INVESTIGADORES
MERCHAN Manuel Enrique
artículos
Título:
The MeSsI (Merging Systems Identification) Algorithm & Catalogue
Autor/es:
DE LOS RIOS, MARTÍN; DOMÍNGUEZ, R. MARIANO J; PAZ, DANTE; MERCHÁN., MANUEL
Revista:
MONTHLY NOTICES OF THE ROYAL ASTRONOMICAL SOCIETY
Editorial:
WILEY-BLACKWELL PUBLISHING, INC
Referencias:
Lugar: Londres; Año: 2016 vol. 458 p. 226 - 232
ISSN:
0035-8711
Resumen:
Merging galaxy systems provide observational evidence of the existence of dark matter and constraints on its properties. Therefore, statisticaly uniform samples of merging systems would be a powerful tool for several studies.
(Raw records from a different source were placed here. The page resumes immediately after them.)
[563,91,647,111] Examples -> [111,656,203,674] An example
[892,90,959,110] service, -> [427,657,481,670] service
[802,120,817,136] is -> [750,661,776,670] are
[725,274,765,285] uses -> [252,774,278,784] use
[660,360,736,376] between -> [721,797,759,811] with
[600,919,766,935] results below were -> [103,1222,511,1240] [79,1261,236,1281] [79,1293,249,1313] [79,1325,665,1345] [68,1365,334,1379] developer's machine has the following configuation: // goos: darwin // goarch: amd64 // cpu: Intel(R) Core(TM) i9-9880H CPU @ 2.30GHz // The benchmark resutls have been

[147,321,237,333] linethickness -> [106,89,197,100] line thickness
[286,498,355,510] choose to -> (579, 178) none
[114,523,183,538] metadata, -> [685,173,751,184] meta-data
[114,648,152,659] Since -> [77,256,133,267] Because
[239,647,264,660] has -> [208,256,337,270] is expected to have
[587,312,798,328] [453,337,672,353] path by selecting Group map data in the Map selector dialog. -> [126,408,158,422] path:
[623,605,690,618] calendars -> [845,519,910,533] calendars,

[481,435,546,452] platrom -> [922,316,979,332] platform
In this work we present a new methodology for the identification of merging systems and the results of its application to galaxy redshift surveys. We use as a starting point a mock catalogue of galaxy systems, identified using FoF algorithms, which experienced a major merger as indicated by its merger tree. Applying machine learning techniques in this training sample, and using several features computed from the observable properties of galaxy members, it is possible to select galaxy groups with a high probability of having experienced a major merger. Next we apply a mixture of Gaussian technique on galaxy members in order to reconstruct the properties of the haloes involved in such merger. This methodology provides a highly reliable sample of merging systems with low contamination and precisely recovered properties. We apply our techniques to samples of galaxy systems obtained from SDSS-DR7, WINGS and HeCS. Our results recover previously known merging systems and provide several new candidates. We present their measured properties and discuss future analysis on current and forthcoming samples.